This week marked the 37th anniversary of the death of Lionel Tertis of Marryat Road, Wimbledon, said to have been the greatest viola player of the 20th century.

Tertis, who died age 98, is commemorated by the triennial Lionel Tertis International Viola Festival & Competition, known throughout the musical world and involving young players of any nationality aged under 30.

Participants from more than 30 countries took part last time and the next one, the 11th, will be held at the Erin Arts Centre on the Isle of Man from 16-23 March 2013.

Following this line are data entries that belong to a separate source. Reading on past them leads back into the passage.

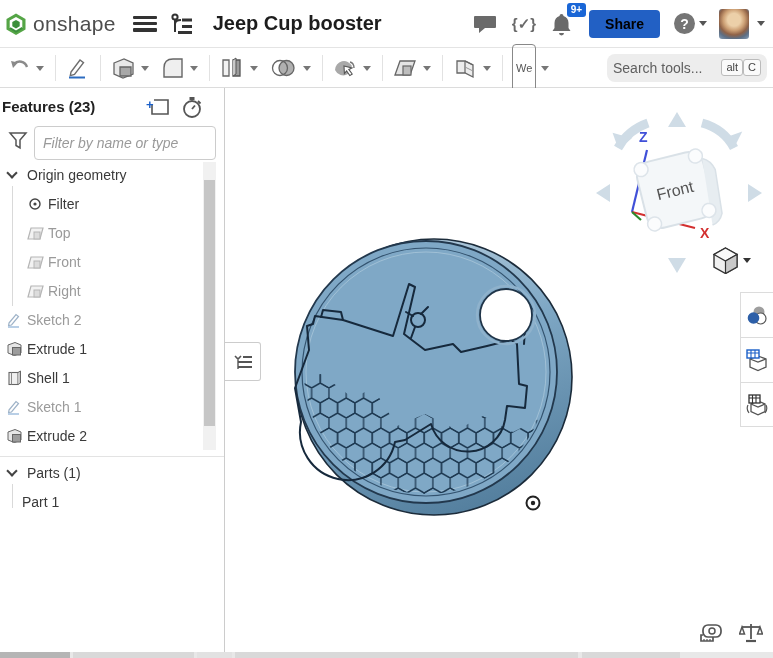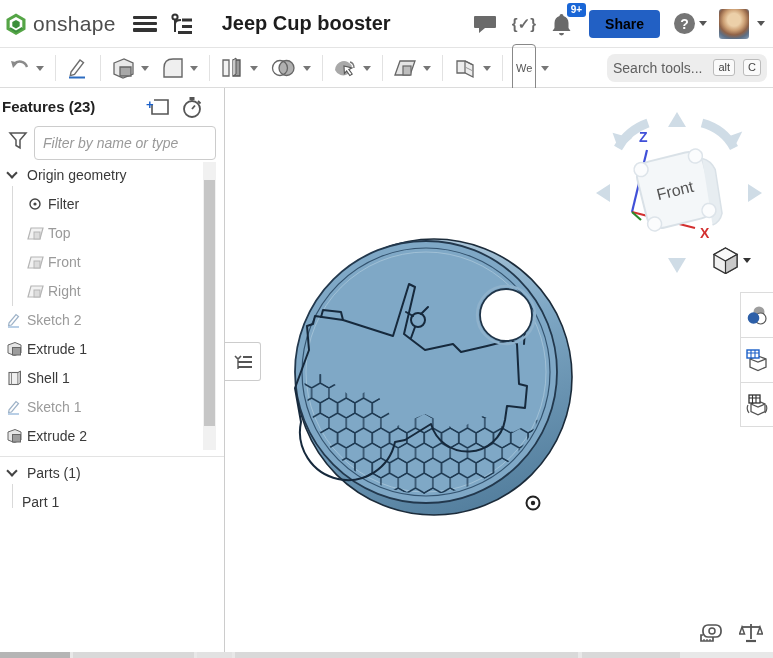--- a/index.html
+++ b/index.html
@@ -8,21 +8,21 @@
   .app { position:relative; width:773px; height:658px; background:#fff; overflow:hidden; }
 
   
   .header { position:absolute; left:0; top:0; width:773px; height:48px; background:#fff;
             border-bottom:1px solid #e4e4e4; display:flex; align-items:center; }
   .logo-mark { width:24px; height:24px; margin-left:4px; }
   .brand { font-size:21px; color:#4d4d4d; margin-left:5px; letter-spacing:.3px; }
   .hamburger { width:24px; height:16px; margin-left:17px; display:flex; flex-direction:column; justify-content:space-between; cursor:pointer; }
   .hamburger span { display:block; height:3.2px; background:#333; border-radius:1px; }
   .versions-btn { margin-left:12px; }
-  .doc-title { font-size:20px; font-weight:bold; color:#1d1d1d; margin-left:27px; white-space:nowrap; }
+  .doc-title { font-size:20px; font-weight:bold; color:#1d1d1d; margin-left:18px; white-space:nowrap; }
   .header-right { margin-left:auto; display:flex; align-items:center; }
   .hicon { color:#6a6a6a; margin-right:15px; position:relative; }
   .braces-check { font-size:15px; font-weight:bold; color:#6a6a6a; margin-right:14px; }
   .bell-wrap { position:relative; margin-right:16px; }
   .badge { position:absolute; top:-9px; right:-13px; background:#1a66d6; color:#fff; font-size:10px;
            font-weight:bold; padding:1px 4px; border-radius:3px; line-height:12px; }
   .share-btn { background:#2260c4; color:#000000; border:none; font-size:14px; font-weight:bold;
                padding:6px 16px; border-radius:4px; cursor:pointer; margin-right:14px;
                font-family:"Liberation Sans",sans-serif; }
   .help-circle { width:21px; height:21px; border-radius:50%; background:#757575; color:#fff;
@@ -36,21 +36,21 @@
   .toolbar { position:absolute; left:0; top:48px; width:773px; height:40px; background:#fff;
              border-bottom:1px solid #dcdcdc; display:flex; align-items:center; }
   .tbtn { display:flex; align-items:center; padding:3px 3px; margin-left:6px; cursor:pointer; border-radius:3px; }
   .tsep { width:1px; height:26px; background:#e2e2e2; margin-left:8px; }
   .tcaret { width:0;height:0;border:4px solid transparent;border-top:5px solid #777; margin-left:5px; margin-top:5px; }
   .we-box { border:1px solid #888; border-radius:4px; font-size:11px; color:#555; padding:17px 3px; line-height:12px; }
   .search-tools { margin-left:auto; margin-right:6px; width:160px; height:28px; background:#ededed;
                   border-radius:8px; display:flex; align-items:center; padding:0 6px; cursor:text; }
   .search-tools .stext { color:#5f5f5f; font-size:14px; flex:1; white-space:nowrap; overflow:hidden; }
   .key-badge { background:#fafafa; border:1px solid #bbb; border-radius:3px; font-size:11px; color:#444;
-               padding:1px 4px; margin-left:8px; line-height:13px; }
+               padding:1px 4px; margin-left:0; line-height:13px; }
 
   
   .features-panel { position:absolute; left:0; top:88px; width:225px; height:564px; background:#fff;
                     border-right:1px solid #ccc; }
   .fp-header { position:absolute; left:0; top:8px; width:225px; height:24px; }
   .fp-title { position:absolute; left:2px; top:2px; font-size:15px; font-weight:bold; color:#222; }
   .fp-hicon { position:absolute; top:0; cursor:pointer; }
   .filter-row { position:absolute; left:0; top:38px; width:225px; height:32px; }
   .funnel { position:absolute; left:8px; top:5px; cursor:pointer; }
   .filter-input { position:absolute; left:34px; top:0; width:182px; height:28px; border:1px solid #ccc;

Lionel Tertis was born in 1876 in West Hartlepool. By the time that he and his professional cellist wife Lillian moved into Flat One at 42 Marryat Road in 1961, he had been playing the viola for around 66 years. He continued to perform in public until 1963 and then gave private recitals in the garden.

Tertis is said to have revolutionised the viola as a solo instrument. Although he studied piano at Trinity College, London, before switching to the violin at Leipzig Conservatoire, he took up the viola at the age of 19 to play in a string quartet.

In 1901 he became Professor of viola at the Royal Academy of Music and was later director of the ensemble class there from 1924-29, teaching many distinguished players.

As well as playing with various orchestras and string quartets and touring Europe and the US as a soloist, Tertis arranged and edited many works for the viola, including the Elgar Cello Concerto, Delius violin sonatas and Brahms clarinet sonatas.

He composed some works himself and also convinced William Walton to write an impressive viola concerto.

It was this that attracted the attention of many other great composers including Vaughan-Williams, Britten, Bartók, and Shostakovich. Tertis gave first performances of many works for the viola that had been written especially for him. He was awarded the CBE in 1950.

Back in 1924 he had bought a 1727 vintage Montagnana instrument from a Paris dealer although it was said to be in an unplayable condition, without bridge, strings, fingerboard or case. It was also very large and it was only possible to bring it back to London by his then wife wrapping it in her waterproof coat to get it across the Channel. The large viola provided an especially rich tone and Tertis went on to create his own model instrument to achieve the tonal advantages he sought.

The large house at 42 Marryat Road, Wimbledon, had been converted into three flats in 1953, and Tertis, Lillian, and her elderly mother moved into one of them when he was already in his mid eighties. After his death on 22 February 1975, Lillian, who was much younger, remained at the flat alone until 2005 when she moved into a nursing home in Kingston, dying there in 2009 aged 94.

The Lionel Tertis International Viola Festival & Competition was founded five years after the performer’s death in 1980 and in February 2007 the violist Roger Chase initiated The Tertis Project, a series of concerts of works that had been composed for him. Chase performs on the same vintage instrument that Lionel and Lillian brought from Paris in 1924.